I knew that the amateurish mess that was the Walnut Street Theatre’s earlier-in-the-year staging of “Saturday Night Fever” was an anomaly--a temporary hiatus from the usually stellar work that has long led me to view the venerable playhouse as the gold standard of Philadelphia musical theater.

My proof? The 'Nut's production of "Annie,” which runs through Jan. 7.

Of course, the odds were stacked in the show’s favor: As the father of two (now grown) female theater kids, I long ago discovered the many charms and pleasures of this wonderful musical inspired by Little Orphan Annie, a beloved superstar of 20th-century newspaper comic stripdom. Having sat through more public-school/community-theater versions of “Annie” than I can remember (and numerous professional and semi-pro renditions), I have long been aware of its sparkling, earworm-brimming score (by Charles Strouse and Martin Charnin) and Thomas Meehan’s droll, cogent book that somehow manages to be at once subtly cynical and wildly optimistic. And in these harsh, uncivil times, the show’s fundamental gentleness isn’t an untimely visitor.

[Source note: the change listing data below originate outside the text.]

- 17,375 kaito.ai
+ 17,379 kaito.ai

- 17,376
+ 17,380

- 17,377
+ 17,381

But the 40-year-old property is only as good as those who perform (on stage and behind the scenes) in its service. And this is where the Walnut gets back on track for this observer. From any angle, this is a stellar effort.

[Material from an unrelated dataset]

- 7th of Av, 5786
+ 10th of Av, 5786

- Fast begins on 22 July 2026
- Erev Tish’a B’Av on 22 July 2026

Of course, it’s hard to imagine any version of “Annie” ever getting critically clobbered, because only a soulless ogre could deny the baked-in preciousness of Annie’s fellow orphans. 

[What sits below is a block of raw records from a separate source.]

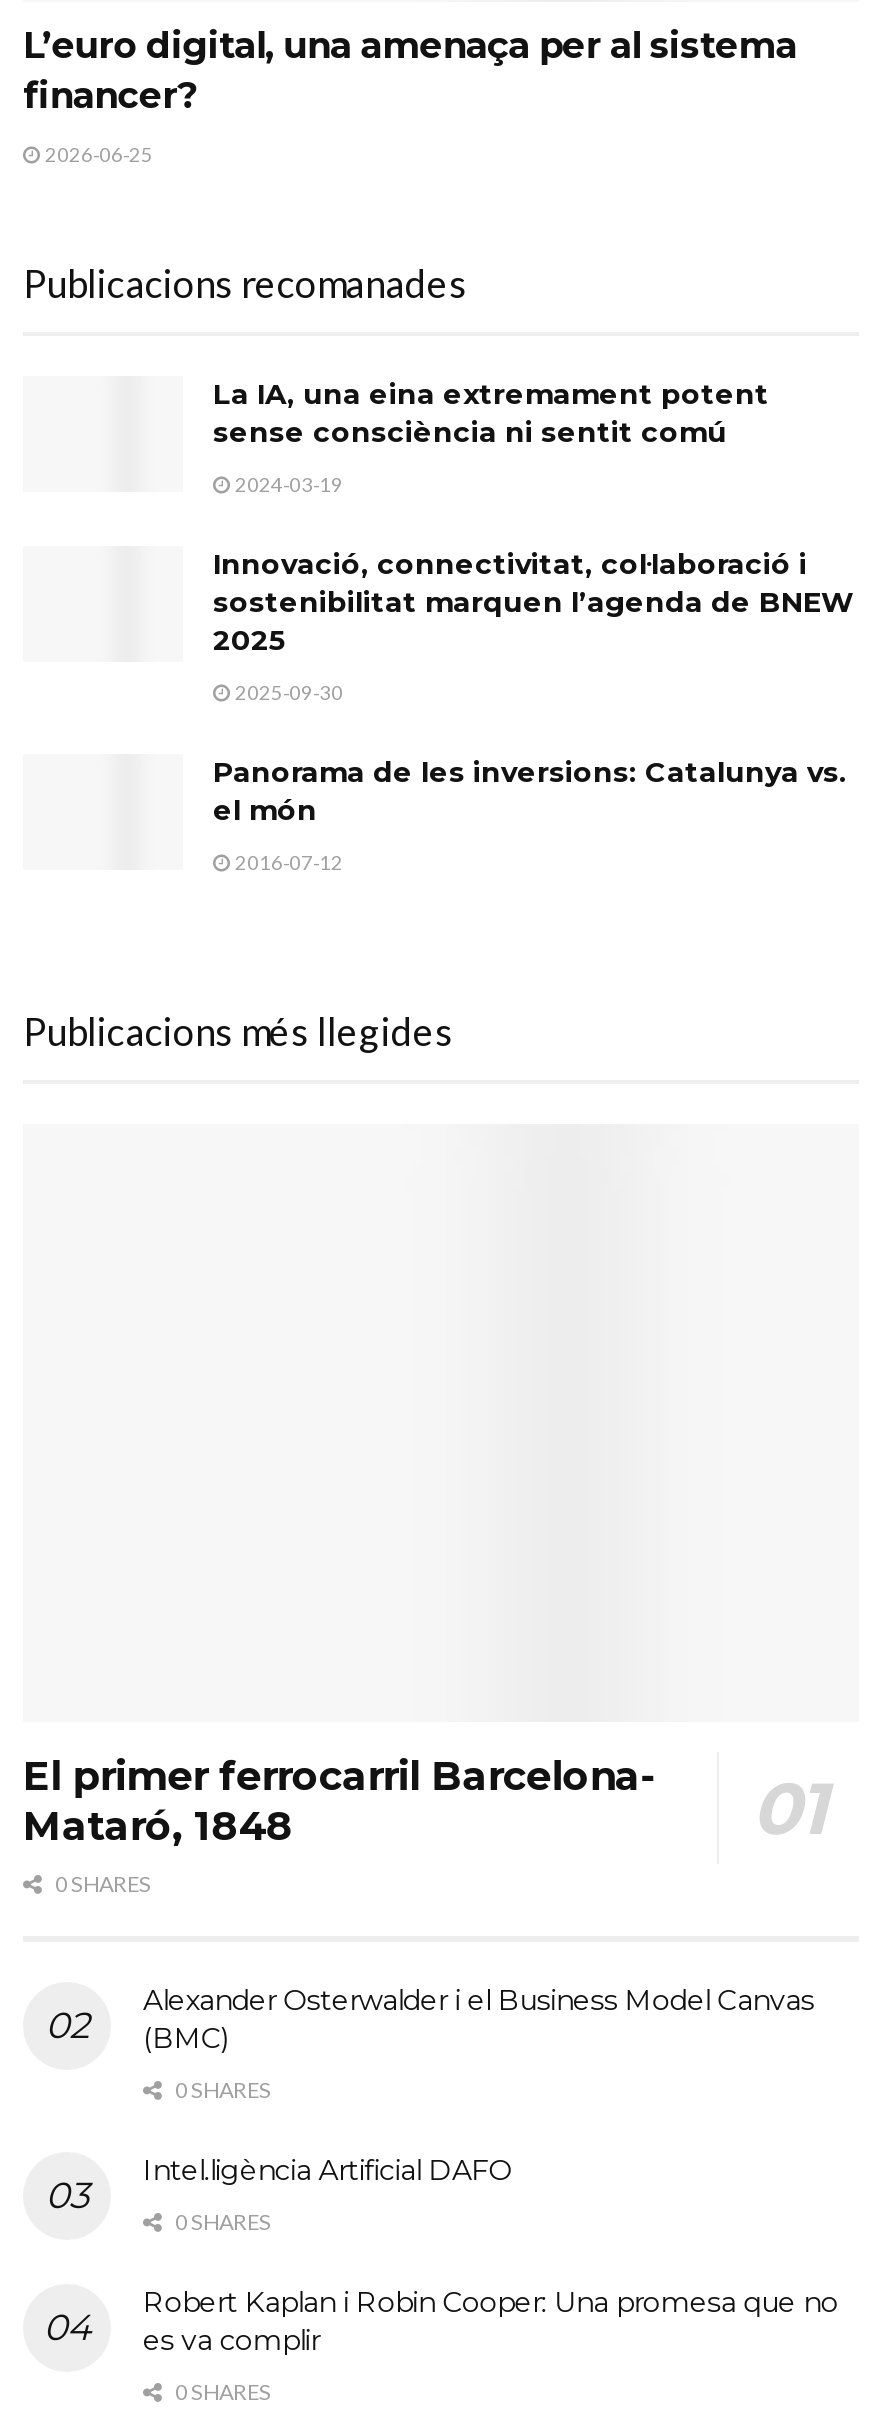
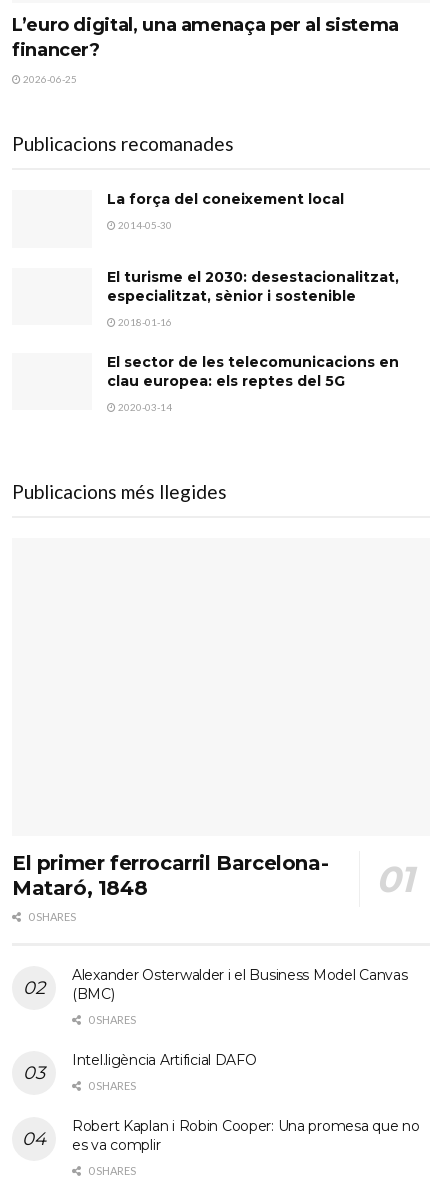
- La IA, una eina extremament potent
- sense consciència ni sentit comú
+ La força del coneixement local

- 2024-03-19
+ 2014-05-30

- Innovació, connectivitat, col·laboració i
- sostenibilitat marquen l’agenda de BNEW
- 2025
+ El turisme el 2030: desestacionalitzat,
+ especialitzat, sènior i sostenible

- 2025-09-30
+ 2018-01-16

- Panorama de les inversions: Catalunya vs.
- el món
+ El sector de les telecomunicacions en
+ clau europea: els reptes del 5G

- 2016-07-12
+ 2020-03-14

Any iteration of “Annie,” from middle school to Broadway, is borne on the slender shoulders of whoever surveys the 11-year-old title character. Opening night, it was Tahlia Ellie, who heads up the corps of young ladies who comprise the weekday kiddies ensemble. Ellie, who is a stage natural with a big voice and endearing delivery, is a perfect fit as the plucky, but vulnerable, Depression-era foundling around whom the sleight-but-engaging plot revolves.

Significantly, the young actress never tries too hard to wow the audience, something the role makes it enticing to do. To put it another way, Ellie never reaches for the moment—dramatically or musically--but instead waits for it to come to her. This is purely instinctive, and it’s a joy to watch.

Of course, it’s hard to imagine any version of “Annie” ever getting critically clobbered, because only a soulless ogre could deny the baked-in preciousness of Annie’s fellow orphans. The weekday cast of six girls (Sophia Henkel, Ethen Jih-Cook, Lauren McAlee, Myra’cal H. West, Quinn Wood and Miranda Zeno) fill the stage with heaping helpings of adorable as they display veteran-like comedy timing in their big scenes. And their second-act song-and-dance turn, “You’re Never Fully Dressed Without a Smile,” is the undisputed showstopper in a program filled with audience-pleasers.

Heading up the adult cast is Paul Schoeffler as Oliver Warbucks, the quintessential 20th-century capitalist whose life is ultimately changed by the red-headed moppet he welcomes into his Fifth Avenue mansion for the 1933 holiday season. As is the case with those playing Annie, actors in the Warbucks role have been known to paint the character in broad strokes as a “Buy!” “Sell!” caricature of a certain type of industrialist. But Schoeffler softens the edges of the bullet-headed capitalist titan just enough to make him a little more nuanced, hence a little more human. And he and Ellie appear to have some real chemistry.

Mark Garvin/for PhillyVoicePaul Schoeffler, Tahlia Ellie, and Rebecca Robbins in Annie at Walnut Street Theatre.
As Miss Hannigan, the resentful, booze-swilling supervisor of the orphanage, the ever-dependable Mary Martello delivers a master class in comic malice. Martello hams it up when necessary (e.g. her solo tour de force, “Little Girls”), but provides plenty of space for others, as in the “Easy Street” segments, which are performed as a trio by her, Christopher Sutton and Lyn Philistine.

The latter two play the villains of the piece, lowlife conman Rooster (Hannigan’s brother) and his moll, a blonde floozy named Lily St. Regis (“after the hotel”). They, too, excel and add immeasurably to the fun.

Backstage, scenic designer Robert Andrew Kovach’s rich sets are Broadway-caliber, while Mary Folino’s costumes capture the fashions of multiple strata of people of the period. And Ed Chapman’s sound design was noticeably superb, crisp and never shrill.

Choreographer Michelle Gaudet’s blueprints are satisfyingly faithful to the “Annie” template, and Glenn Casale’s direction keeps everyone and everything flowing seamlessly from curtain to curtain.

Simply put, the Walnut Theatre couldn’t have given the Delaware Valley a better—if a tad premature—holiday-season present.